4. JLS – ‘Grab the weave and turns my eyes Chinese’
On their VT, JLS call their song a ‘track’. Blood. They are too gangsta for me to take. Whiteman clichés on their VT include ‘dreams coming true,’ ‘one moment’, ‘can’t take it in’, ‘it’s everything I’ve wanted since a little boy’ [sic] and that chestnut ‘pressure.’
JLS do more Rihanna. It’s Umbrella and sadly not that one about breakin’ dishes up in here all night uh-huh or that one that compares riding a car to riding a lady. The little one’s voice sounds very thin. Or little. They’re not in time. They dance around. I’m so over JLS. The little one changes the last line to ‘you can be my Cinderella’ because he thinks he’s Chris Brown. He’s not Chris Brown. Brown has 2 good songs. The little one has 0.
The judges are very positive. I thought this was so that JLS didn’t receive any pity otes but looking back I think the judges just like JLS. Blood. Simon calls Umbrella one of the most recognisable songs of all time. Yes, maybe it is. If you’re ten. If you’re older than that, you’ll probably know other famous songs. Imagine, Bohemian Rhapsody, Jailhouse Rock, Hey Jude, Dancing Queen, Bridge over Troubled Water, My Way. Simon’s hyperbole is ridiculous.

Their second VT is no better or more meaningful. There are dreams and music means everything to them and talk of a performance that is the most important performance of their lives.
The little one’s face is very odd. He looks like a melting toy frog. I don't recognise their second song until the chorus when I realise – oh, it’s that Westlife song about dead people. Deadwife never did this one. Good for him. It’s about prayers and sunshine in your hair. It’s from the perspective of a corpse. We’re seeing a very morbid yet gangsta JLS this week. Blood. I didn’t pay much attention to the singing but I can assure you it met their usual low standards.

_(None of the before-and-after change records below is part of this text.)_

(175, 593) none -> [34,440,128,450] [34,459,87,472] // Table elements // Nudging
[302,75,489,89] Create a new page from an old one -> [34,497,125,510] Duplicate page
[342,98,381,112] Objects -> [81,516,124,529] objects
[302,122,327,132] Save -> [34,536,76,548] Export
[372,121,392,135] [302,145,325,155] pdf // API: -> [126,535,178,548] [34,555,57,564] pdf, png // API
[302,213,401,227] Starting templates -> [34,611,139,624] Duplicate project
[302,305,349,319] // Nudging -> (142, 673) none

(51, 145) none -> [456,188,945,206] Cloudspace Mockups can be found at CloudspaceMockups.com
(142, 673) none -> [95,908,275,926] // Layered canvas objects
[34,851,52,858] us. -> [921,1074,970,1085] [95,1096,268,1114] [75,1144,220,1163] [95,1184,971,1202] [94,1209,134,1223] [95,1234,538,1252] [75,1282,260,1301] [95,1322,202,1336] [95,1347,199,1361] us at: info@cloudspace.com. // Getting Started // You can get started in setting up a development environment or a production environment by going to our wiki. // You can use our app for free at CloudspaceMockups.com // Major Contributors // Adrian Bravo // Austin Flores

Dannii says it was classy and beautiful. It was neither. Cheryl said it was their best ballad performance because they’ve learned how to sing. I’m so barely paraphrasing here. That is what she said – it just took her longer. Simon says they can win. Louis cries a bit for the love of JLS. But doesn’t cry as hard as he did when Ruth left or when Deadwife sang a song for his dead wife.
[Umbrella was better than it should have been, as was this. I think it was their best to date. This worried me for Diana and clearly rightly so – Dorian]

In other news, my parents aren’t going to be guest columnists as I’d hoped. They keep going out on Saturday nights instead. I thought blogs were designed to bring families together as well as to rank examples of pleasant wailing and make mean-spirited comments about fat girls and widowers. I thought wrong.